U.S. retailers lost some $37.4 billion to theft last year, up about 20 percent from a year earlier, hurt by gangs of professional shoplifters, according to a survey released Wednesday.
Employee theft remained the biggest source of losses for retailers; but those crimes were actually down from a year earlier, as retailers took security measures such as installing surveillance cameras to watch cash registers and storage rooms, according to the National Retail Security Survey.
The annual survey, which analyzed data from 146 of the largest U.S. retail chains, found that the average dollar loss per incident of theft jumped to $854 in 2005 from about $621 in 2004, largely because of a rise in organized retail crime.
Professional shoplifters typically operate in groups of perhaps a half-dozen people and can steal thousands of dollars of merchandise in a single day. They typically hit dozens of stores in one area or along a highway, stealing items ranging from over-the-counter drugs to clothing.
Overall, theft by employees, shoplifting, vendor fraud and administrative error amounted to 1.6 percent of retailers’ sales in 2005, up from 1.54 percent the year before, marking the first time in four years that the rate has increased.
The study was conducted by the University of Florida with a funding grant from ADT Security Services.

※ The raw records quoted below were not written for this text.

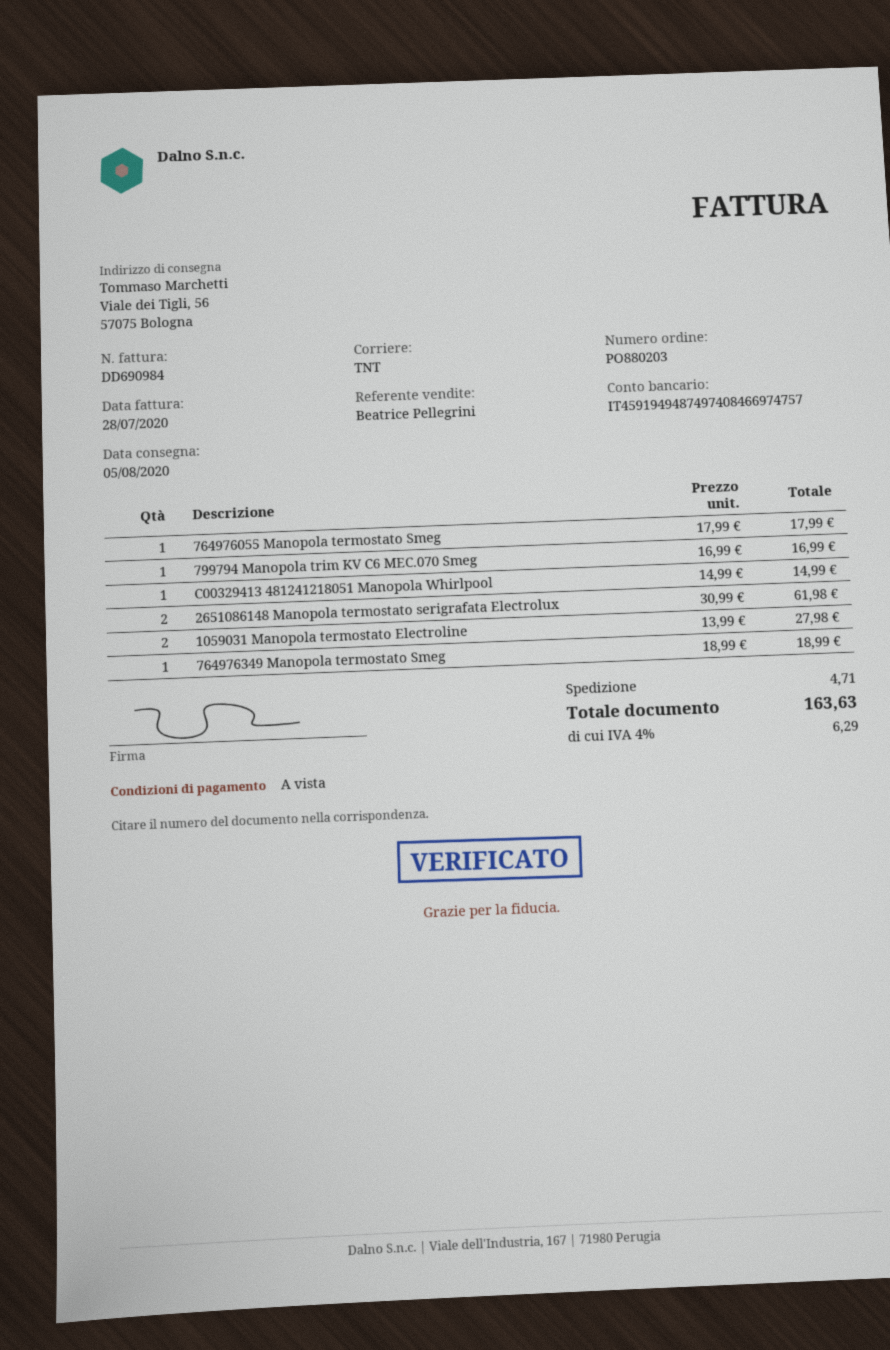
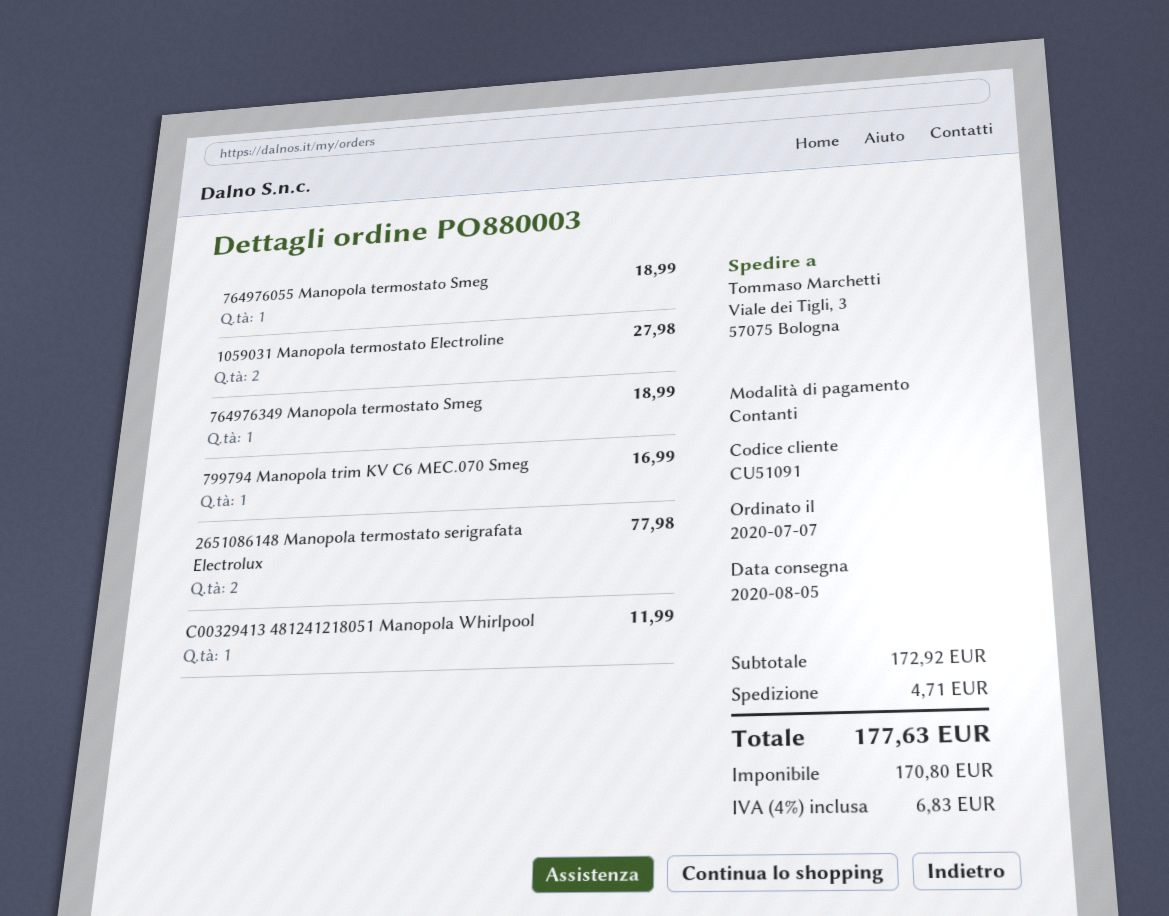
order number: PO880203 -> PO880003
ship to: Viale dei Tigli, 56, 57075 Bologna -> Viale dei Tigli, 3, 57075 Bologna
764976055 Manopola termostato Smeg: 1 for 17.99 -> 1 for 18.99
C00329413 481241218051 Manopola Whirlpool: 1 for 14.99 -> 1 for 11.99
2651086148 Manopola termostato serigrafata Electrolux: 2 for 61.98 -> 2 for 77.98
tax: 4% = 6.29 -> 4% = 6.83
total: 163.63 -> 177.63

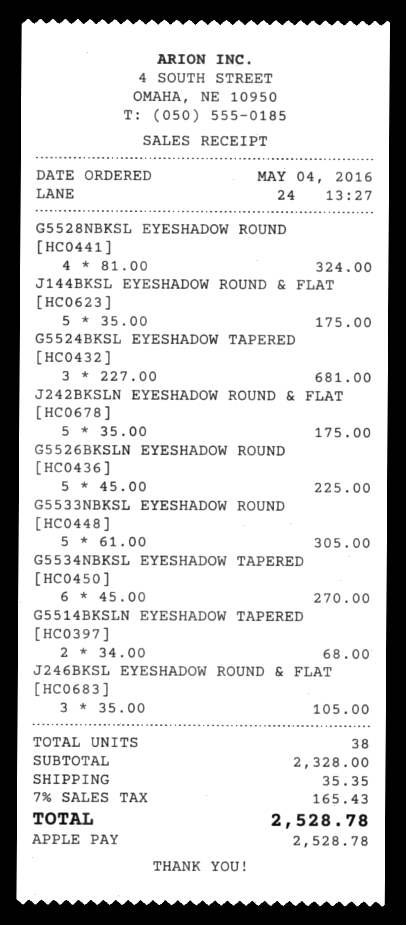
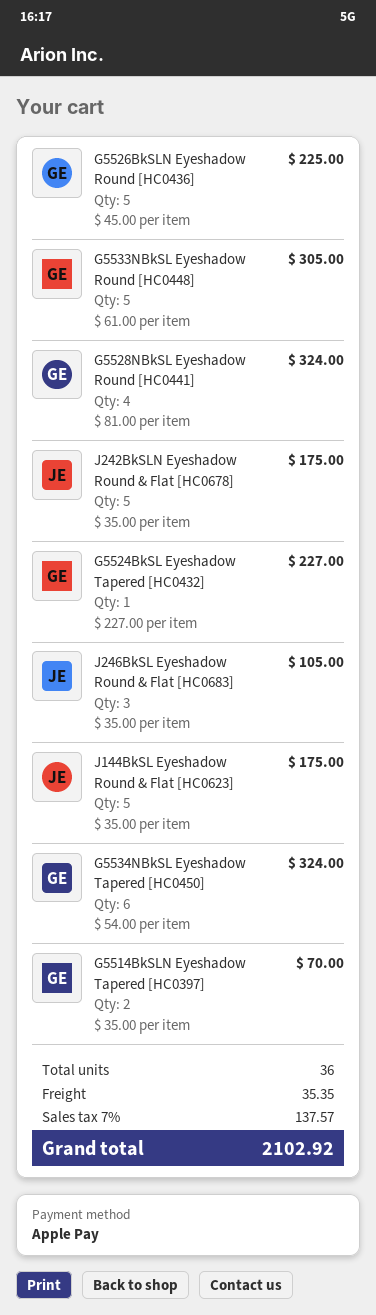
G5524BKSL EYESHADOW TAPERED [HC0432]: 3 x 227.00 = 681.00 -> 1 x 227.00 = 227.00
G5534NBKSL EYESHADOW TAPERED [HC0450]: 6 x 45.00 = 270.00 -> 6 x 54.00 = 324.00
G5514BKSLN EYESHADOW TAPERED [HC0397]: 2 x 34.00 = 68.00 -> 2 x 35.00 = 70.00
total quantity: 38 -> 36
tax: 7% = 165.43 -> 7% = 137.57
total: 2528.78 -> 2102.92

ADT, which is owned by Tyco International Ltd., sells security services to retailers.
Criminologist Richard Hollinger, who has directed the security survey for the last 16 years, said the average loss per organized retail theft incident was more than $46,000.
“These crime rings work in small organized groups and they can do a lot of damage in very little time, so it looks like that is what is driving up the statistics,” he said.